Today we are creating 10 million blu ray discs worth of data every day or enough to stack as high as four Eiffel towers! However, as 90% of all human data was produced in the last two years we’re still just learning what to do with it. I think it’s time to stop talking about “big data” and instead to be clear what data you are collecting, why you’re collecting it and what decisions you will take based on it.

(Thanks to Vouchercloud for the infographic)

When meeting a company the management reporting is often a key source of insight. In the best cases the most important business metrics are on a live dashboard (often DN portfolio company Geckoboard) or sent in a daily email. Each team/function has their own view with the data they need and aggregated reports are the basis for management decisions in weekly/monthly/board meetings.

The best performing businesses work back from business objectives to identify the Key Performance Indicators (KPIs) that show they are on track or let them decide to change course.

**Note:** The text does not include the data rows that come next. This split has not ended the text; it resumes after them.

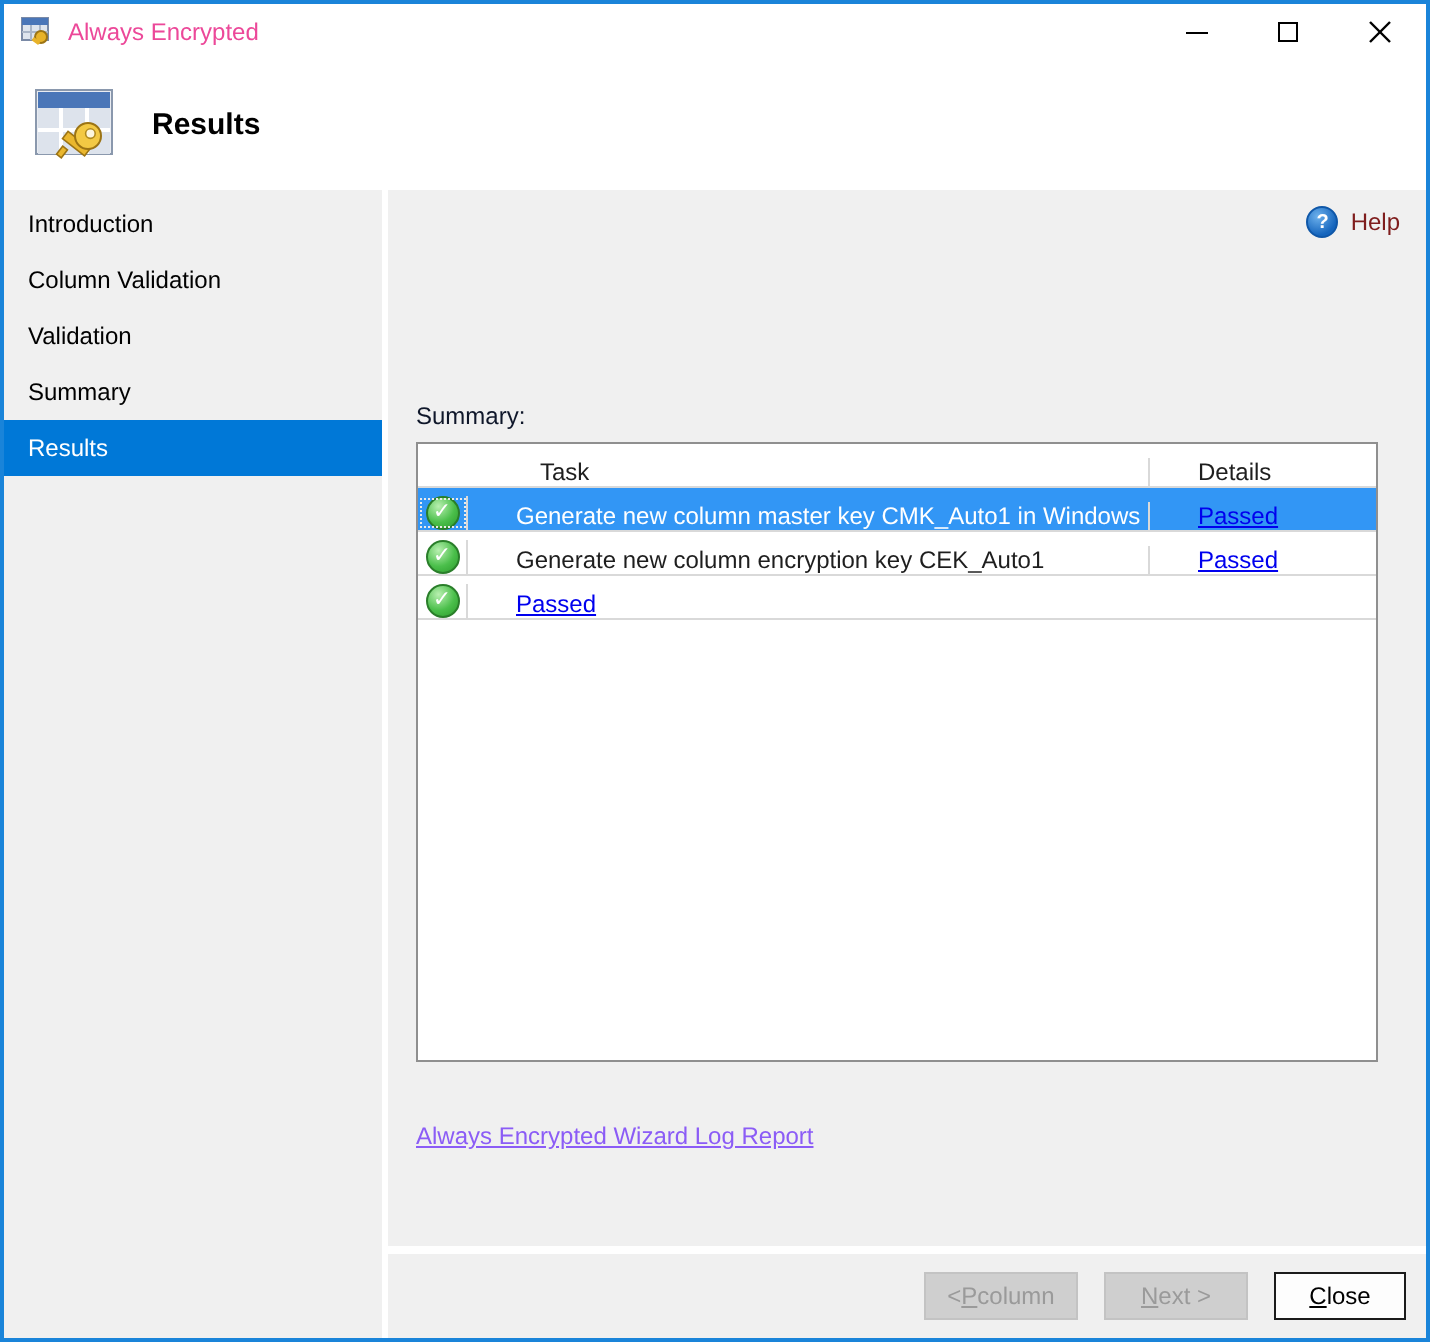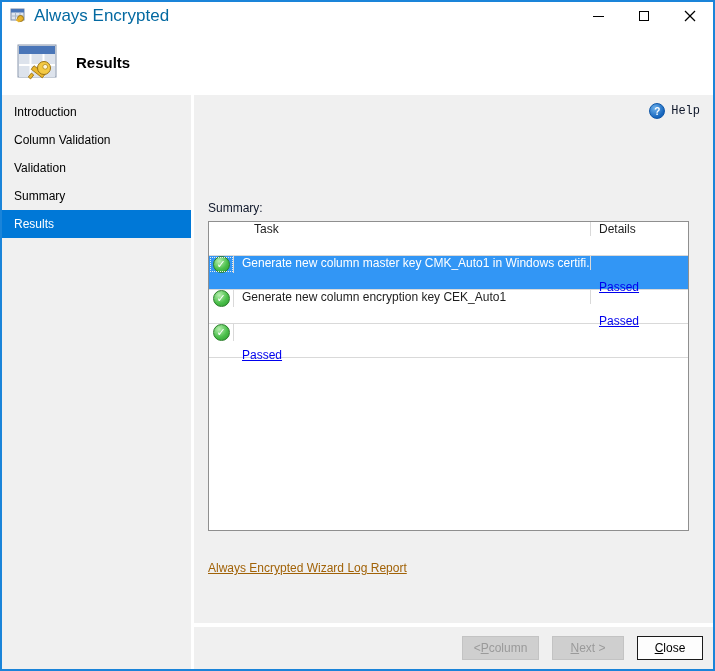--- a/index.html
+++ b/index.html
@@ -10,21 +10,21 @@
     width: 715px; height: 671px;
     border: 2px solid #1a84d9;
     background: #ffffff;
     display: flex; flex-direction: column;
     overflow: hidden;
   }
 
   
   .titlebar { height: 28px; background: #ffffff; display: flex; align-items: center; flex: 0 0 auto; }
   .titlebar .app-icon { width: 16px; height: 16px; margin-left: 8px; }
-  .titlebar .title { margin-left: 8px; font-size: 17px; color: #0369a1; }
+  .titlebar .title { margin-left: 8px; font-size: 12px; color: #ec4899; }
   .win-controls { margin-left: auto; display: flex; height: 100%; }
   .win-btn { width: 46px; height: 100%; display: flex; align-items: center; justify-content: center; cursor: default; }
   .glyph-min { width: 11px; border-top: 1px solid #000; display: block; }
   .glyph-max { width: 10px; height: 10px; border: 1px solid #000; display: block; }
 
   
   .header { height: 65px; background: #ffffff; display: flex; align-items: center; padding-left: 12px; flex: 0 0 auto; }
   .header .big-icon { width: 46px; height: 46px; }
   .header .page-title { margin-left: 16px; font-size: 15px; font-weight: bold; color: #000; }
 
@@ -45,51 +45,51 @@
   .content { flex: 1 1 auto; background: #f0f0f0; position: relative; padding: 0 24px 0 14px; }
 
   .help-row { position: absolute; top: 8px; right: 13px; display: flex; align-items: center; cursor: pointer; }
   .help-icon {
     width: 16px; height: 16px; border-radius: 50%;
     background: radial-gradient(circle at 35% 30%, #6db1ec, #1565bd 70%);
     color: #fff; font-size: 10px; font-weight: bold;
     display: flex; align-items: center; justify-content: center;
     border: 1px solid #0f57a8;
   }
-  .help-label { color: #0f172a; margin-left: 6px; font-family: Liberation Mono, monospace; }
+  .help-label { color: #7f1d1d; margin-left: 6px; }
 
   .summary-label { padding-top: 106px; color: #0f172a; }
 
   .grid {
     margin-top: 6px;
     height: 310px;
     background: #ffffff;
     border: 1px solid #8f8f8f;
     overflow: hidden;
   }
-  .grid-row { display: flex; height: 34px; align-items: flex-start; border-bottom: 1px solid #d9d9d9; background: #fff; }
+  .grid-row { display: flex; height: 22px; align-items: flex-end; border-bottom: 1px solid #d9d9d9; background: #fff; gap: 16px; }
   .grid-row.header { font-weight: normal; }
   .cell { display: flex; align-items: center; overflow: hidden; white-space: nowrap; }
   .cell-icon { width: 25px; flex: 0 0 auto; justify-content: center; border-right: 1px solid #d9d9d9; }
   .cell-task { flex: 1 1 auto; padding-left: 8px; border-right: 1px solid #d9d9d9; }
   .cell-details { width: 97px; flex: 0 0 auto; padding-left: 8px; }
   .grid-row.selected { background: #3296f5; color: #ffffff; }
   .grid-row.selected .cell-icon { outline: 1px dotted #eaeaea; outline-offset: -2px; }
 
   .check-icon {
     width: 17px; height: 17px; border-radius: 50%;
     background: radial-gradient(circle at 35% 28%, #b8f0b0, #4bbf4b 55%, #2b9a2b 100%);
     border: 1px solid #2a7e2a;
     color: #fff; font-size: 11px; font-weight: bold; line-height: 15px;
     display: flex; align-items: center; justify-content: center;
   }
 
   a.passed-link { color: #0000ee; text-decoration: underline; cursor: pointer; margin-top: 24px; }
 
-  .log-link { display: inline-block; margin-top: 30px; color: #a16207; text-decoration: underline; cursor: pointer; }
+  .log-link { display: inline-block; margin-top: 30px; color: #8b5cf6; text-decoration: underline; cursor: pointer; }
 
   
   .footer {
     flex: 0 0 auto; height: 46px;
     background: #f0f0f0; border-top: 4px solid #ffffff;
     display: flex; align-items: center; justify-content: flex-end;
     padding-right: 10px;
   }
   .btn {
     height: 24px; margin-left: 13px;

For our portfolio companies we agree KPIs at the point of investment that together with a simple P&L give us a proper overview. For example, in e-commerce we track Customer Acquisition Cost, the return rate and average order value.

What does this have to do with big data? Calculating CAC properly requires marketing spend by channel, web funnel analytics, mobile funnel analytics, CRM data, marketing attribution models, order analytics, customer service and logistics costs as well as payment data. This is a big data problem re-framed as a simple way to make better decisions. To my mind, we are now past the stage where the technical “big data” element is worth talking about and into the mature use of better data for better decision making. I can’t resist adding that enterprises wanting hosted BI should talk to GoodData (another portfolio company).

I’m a big believer that this revolution in the use of data can change business performance dramatically for the better and there is no doubt you make better decisions with better data. By focusing on delivering each incremental item of relevant data to the right decision maker (even manually at first) you’ll be making data driven decisions much faster than by chasing “big data” in the abstract.